WHAT YOU HAVE TO DO: The whole listing below should be duplicated exactly, with nothing left out.

AVAILABLE DATA:
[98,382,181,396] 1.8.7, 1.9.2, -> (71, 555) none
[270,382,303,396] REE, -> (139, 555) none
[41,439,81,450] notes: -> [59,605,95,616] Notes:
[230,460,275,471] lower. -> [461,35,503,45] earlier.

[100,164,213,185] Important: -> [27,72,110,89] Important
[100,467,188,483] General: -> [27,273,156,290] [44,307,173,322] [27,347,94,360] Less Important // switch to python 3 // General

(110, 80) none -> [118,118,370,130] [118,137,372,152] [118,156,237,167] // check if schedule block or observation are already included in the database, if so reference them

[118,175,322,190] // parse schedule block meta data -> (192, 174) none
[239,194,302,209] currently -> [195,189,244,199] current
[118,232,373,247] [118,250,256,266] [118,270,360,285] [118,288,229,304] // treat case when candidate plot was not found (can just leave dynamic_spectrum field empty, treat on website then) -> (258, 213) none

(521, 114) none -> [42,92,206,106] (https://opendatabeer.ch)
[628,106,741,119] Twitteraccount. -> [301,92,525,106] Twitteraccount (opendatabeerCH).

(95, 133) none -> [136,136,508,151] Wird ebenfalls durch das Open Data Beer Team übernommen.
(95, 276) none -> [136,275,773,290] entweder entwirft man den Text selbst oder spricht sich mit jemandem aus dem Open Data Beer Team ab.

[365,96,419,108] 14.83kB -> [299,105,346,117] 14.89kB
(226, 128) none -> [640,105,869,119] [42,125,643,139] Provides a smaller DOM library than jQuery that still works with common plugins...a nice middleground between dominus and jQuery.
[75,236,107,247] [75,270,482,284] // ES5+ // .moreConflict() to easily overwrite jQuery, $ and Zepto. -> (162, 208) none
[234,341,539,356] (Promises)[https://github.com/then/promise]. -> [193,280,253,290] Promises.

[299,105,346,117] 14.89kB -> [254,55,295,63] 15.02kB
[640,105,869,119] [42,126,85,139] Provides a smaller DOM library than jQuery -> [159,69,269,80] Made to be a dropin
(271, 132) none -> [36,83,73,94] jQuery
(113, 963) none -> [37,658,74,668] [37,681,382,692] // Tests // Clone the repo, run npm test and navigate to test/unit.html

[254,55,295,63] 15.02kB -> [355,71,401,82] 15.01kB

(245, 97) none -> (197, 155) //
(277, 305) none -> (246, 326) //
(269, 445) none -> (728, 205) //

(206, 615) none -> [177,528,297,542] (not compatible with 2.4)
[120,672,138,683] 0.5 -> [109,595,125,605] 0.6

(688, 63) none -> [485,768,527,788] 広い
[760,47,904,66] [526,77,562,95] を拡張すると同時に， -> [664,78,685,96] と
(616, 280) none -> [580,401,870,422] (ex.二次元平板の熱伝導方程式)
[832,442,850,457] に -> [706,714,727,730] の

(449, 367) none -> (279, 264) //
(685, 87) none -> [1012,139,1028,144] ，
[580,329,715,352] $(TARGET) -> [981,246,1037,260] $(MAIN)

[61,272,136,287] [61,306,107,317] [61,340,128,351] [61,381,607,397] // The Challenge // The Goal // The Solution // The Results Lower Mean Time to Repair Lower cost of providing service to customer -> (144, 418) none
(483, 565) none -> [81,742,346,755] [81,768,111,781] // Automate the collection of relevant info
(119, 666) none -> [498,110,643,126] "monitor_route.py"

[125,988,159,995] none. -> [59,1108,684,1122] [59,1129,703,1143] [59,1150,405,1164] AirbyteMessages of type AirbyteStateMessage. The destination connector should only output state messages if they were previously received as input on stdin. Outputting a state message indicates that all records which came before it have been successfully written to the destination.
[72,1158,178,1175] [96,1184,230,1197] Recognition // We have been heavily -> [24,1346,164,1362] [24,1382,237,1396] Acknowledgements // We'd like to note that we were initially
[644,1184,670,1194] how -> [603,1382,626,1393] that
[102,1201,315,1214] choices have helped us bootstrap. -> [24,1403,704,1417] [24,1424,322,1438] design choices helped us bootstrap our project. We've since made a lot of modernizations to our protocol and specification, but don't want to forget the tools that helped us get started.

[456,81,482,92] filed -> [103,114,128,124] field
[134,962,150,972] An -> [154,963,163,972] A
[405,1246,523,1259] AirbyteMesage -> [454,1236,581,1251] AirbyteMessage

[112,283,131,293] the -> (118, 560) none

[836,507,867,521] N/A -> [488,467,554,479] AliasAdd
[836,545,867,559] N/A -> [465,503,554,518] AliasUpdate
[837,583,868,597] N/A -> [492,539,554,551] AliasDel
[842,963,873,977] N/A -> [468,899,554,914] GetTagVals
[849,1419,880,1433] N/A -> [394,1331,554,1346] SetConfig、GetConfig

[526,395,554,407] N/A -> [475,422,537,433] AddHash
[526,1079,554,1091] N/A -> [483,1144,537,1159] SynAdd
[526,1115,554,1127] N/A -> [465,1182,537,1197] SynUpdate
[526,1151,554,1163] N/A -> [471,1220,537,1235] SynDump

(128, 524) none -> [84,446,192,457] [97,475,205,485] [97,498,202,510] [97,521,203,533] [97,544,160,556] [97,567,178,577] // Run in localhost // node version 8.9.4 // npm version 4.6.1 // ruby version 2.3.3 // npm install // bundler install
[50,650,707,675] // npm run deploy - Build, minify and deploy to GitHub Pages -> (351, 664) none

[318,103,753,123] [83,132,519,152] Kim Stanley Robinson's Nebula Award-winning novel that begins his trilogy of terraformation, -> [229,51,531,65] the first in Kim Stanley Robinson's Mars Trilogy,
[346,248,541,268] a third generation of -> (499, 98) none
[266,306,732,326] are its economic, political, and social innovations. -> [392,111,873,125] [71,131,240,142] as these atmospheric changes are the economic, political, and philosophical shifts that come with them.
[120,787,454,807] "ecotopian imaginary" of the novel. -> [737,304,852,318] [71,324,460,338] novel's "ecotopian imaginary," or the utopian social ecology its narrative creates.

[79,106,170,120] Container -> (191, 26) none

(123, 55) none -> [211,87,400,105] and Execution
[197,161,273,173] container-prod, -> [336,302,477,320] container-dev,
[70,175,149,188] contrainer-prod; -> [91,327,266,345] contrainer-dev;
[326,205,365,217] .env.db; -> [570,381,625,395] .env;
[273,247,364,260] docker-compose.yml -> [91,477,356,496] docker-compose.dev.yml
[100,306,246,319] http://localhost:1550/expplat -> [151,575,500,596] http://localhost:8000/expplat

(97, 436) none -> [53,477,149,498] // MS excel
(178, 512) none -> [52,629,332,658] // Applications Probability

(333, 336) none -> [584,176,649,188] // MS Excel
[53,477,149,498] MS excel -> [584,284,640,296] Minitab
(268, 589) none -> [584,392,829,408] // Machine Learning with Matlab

SOLVED EXERCISE:
[98,382,181,396] 1.8.7, 1.9.2, -> (71, 555) none
[270,382,303,396] REE, -> (139, 555) none
[41,439,81,450] notes: -> [59,605,95,616] Notes:
[230,460,275,471] lower. -> [461,35,503,45] earlier.

[100,164,213,185] Important: -> [27,72,110,89] Important
[100,467,188,483] General: -> [27,273,156,290] [44,307,173,322] [27,347,94,360] Less Important // switch to python 3 // General

(110, 80) none -> [118,118,370,130] [118,137,372,152] [118,156,237,167] // check if schedule block or observation are already included in the database, if so reference them

[118,175,322,190] // parse schedule block meta data -> (192, 174) none
[239,194,302,209] currently -> [195,189,244,199] current
[118,232,373,247] [118,250,256,266] [118,270,360,285] [118,288,229,304] // treat case when candidate plot was not found (can just leave dynamic_spectrum field empty, treat on website then) -> (258, 213) none

(521, 114) none -> [42,92,206,106] (https://opendatabeer.ch)
[628,106,741,119] Twitteraccount. -> [301,92,525,106] Twitteraccount (opendatabeerCH).

(95, 133) none -> [136,136,508,151] Wird ebenfalls durch das Open Data Beer Team übernommen.
(95, 276) none -> [136,275,773,290] entweder entwirft man den Text selbst oder spricht sich mit jemandem aus dem Open Data Beer Team ab.

[365,96,419,108] 14.83kB -> [299,105,346,117] 14.89kB
(226, 128) none -> [640,105,869,119] [42,125,643,139] Provides a smaller DOM library than jQuery that still works with common plugins...a nice middleground between dominus and jQuery.
[75,236,107,247] [75,270,482,284] // ES5+ // .moreConflict() to easily overwrite jQuery, $ and Zepto. -> (162, 208) none
[234,341,539,356] (Promises)[https://github.com/then/promise]. -> [193,280,253,290] Promises.

[299,105,346,117] 14.89kB -> [254,55,295,63] 15.02kB
[640,105,869,119] [42,126,85,139] Provides a smaller DOM library than jQuery -> [159,69,269,80] Made to be a dropin
(271, 132) none -> [36,83,73,94] jQuery
(113, 963) none -> [37,658,74,668] [37,681,382,692] // Tests // Clone the repo, run npm test and navigate to test/unit.html

[254,55,295,63] 15.02kB -> [355,71,401,82] 15.01kB

(245, 97) none -> (197, 155) //
(277, 305) none -> (246, 326) //
(269, 445) none -> (728, 205) //

(206, 615) none -> [177,528,297,542] (not compatible with 2.4)
[120,672,138,683] 0.5 -> [109,595,125,605] 0.6

(688, 63) none -> [485,768,527,788] 広い
[760,47,904,66] [526,77,562,95] を拡張すると同時に， -> [664,78,685,96] と
(616, 280) none -> [580,401,870,422] (ex.二次元平板の熱伝導方程式)
[832,442,850,457] に -> [706,714,727,730] の

(449, 367) none -> (279, 264) //
(685, 87) none -> [1012,139,1028,144] ，
[580,329,715,352] $(TARGET) -> [981,246,1037,260] $(MAIN)

[61,272,136,287] [61,306,107,317] [61,340,128,351] [61,381,607,397] // The Challenge // The Goal // The Solution // The Results Lower Mean Time to Repair Lower cost of providing service to customer -> (144, 418) none
(483, 565) none -> [81,742,346,755] [81,768,111,781] // Automate the collection of relevant info
(119, 666) none -> [498,110,643,126] "monitor_route.py"

[125,988,159,995] none. -> [59,1108,684,1122] [59,1129,703,1143] [59,1150,405,1164] AirbyteMessages of type AirbyteStateMessage. The destination connector should only output state messages if they were previously received as input on stdin. Outputting a state message indicates that all records which came before it have been successfully written to the destination.
[72,1158,178,1175] [96,1184,230,1197] Recognition // We have been heavily -> [24,1346,164,1362] [24,1382,237,1396] Acknowledgements // We'd like to note that we were initially
[644,1184,670,1194] how -> [603,1382,626,1393] that
[102,1201,315,1214] choices have helped us bootstrap. -> [24,1403,704,1417] [24,1424,322,1438] design choices helped us bootstrap our project. We've since made a lot of modernizations to our protocol and specification, but don't want to forget the tools that helped us get started.

[456,81,482,92] filed -> [103,114,128,124] field
[134,962,150,972] An -> [154,963,163,972] A
[405,1246,523,1259] AirbyteMesage -> [454,1236,581,1251] AirbyteMessage

[112,283,131,293] the -> (118, 560) none

[836,507,867,521] N/A -> [488,467,554,479] AliasAdd
[836,545,867,559] N/A -> [465,503,554,518] AliasUpdate
[837,583,868,597] N/A -> [492,539,554,551] AliasDel
[842,963,873,977] N/A -> [468,899,554,914] GetTagVals
[849,1419,880,1433] N/A -> [394,1331,554,1346] SetConfig、GetConfig

[526,395,554,407] N/A -> [475,422,537,433] AddHash
[526,1079,554,1091] N/A -> [483,1144,537,1159] SynAdd
[526,1115,554,1127] N/A -> [465,1182,537,1197] SynUpdate
[526,1151,554,1163] N/A -> [471,1220,537,1235] SynDump

(128, 524) none -> [84,446,192,457] [97,475,205,485] [97,498,202,510] [97,521,203,533] [97,544,160,556] [97,567,178,577] // Run in localhost // node version 8.9.4 // npm version 4.6.1 // ruby version 2.3.3 // npm install // bundler install
[50,650,707,675] // npm run deploy - Build, minify and deploy to GitHub Pages -> (351, 664) none

[318,103,753,123] [83,132,519,152] Kim Stanley Robinson's Nebula Award-winning novel that begins his trilogy of terraformation, -> [229,51,531,65] the first in Kim Stanley Robinson's Mars Trilogy,
[346,248,541,268] a third generation of -> (499, 98) none
[266,306,732,326] are its economic, political, and social innovations. -> [392,111,873,125] [71,131,240,142] as these atmospheric changes are the economic, political, and philosophical shifts that come with them.
[120,787,454,807] "ecotopian imaginary" of the novel. -> [737,304,852,318] [71,324,460,338] novel's "ecotopian imaginary," or the utopian social ecology its narrative creates.

[79,106,170,120] Container -> (191, 26) none

(123, 55) none -> [211,87,400,105] and Execution
[197,161,273,173] container-prod, -> [336,302,477,320] container-dev,
[70,175,149,188] contrainer-prod; -> [91,327,266,345] contrainer-dev;
[326,205,365,217] .env.db; -> [570,381,625,395] .env;
[273,247,364,260] docker-compose.yml -> [91,477,356,496] docker-compose.dev.yml
[100,306,246,319] http://localhost:1550/expplat -> [151,575,500,596] http://localhost:8000/expplat

(97, 436) none -> [53,477,149,498] // MS excel
(178, 512) none -> [52,629,332,658] // Applications Probability

(333, 336) none -> [584,176,649,188] // MS Excel
[53,477,149,498] MS excel -> [584,284,640,296] Minitab
(268, 589) none -> [584,392,829,408] // Machine Learning with Matlab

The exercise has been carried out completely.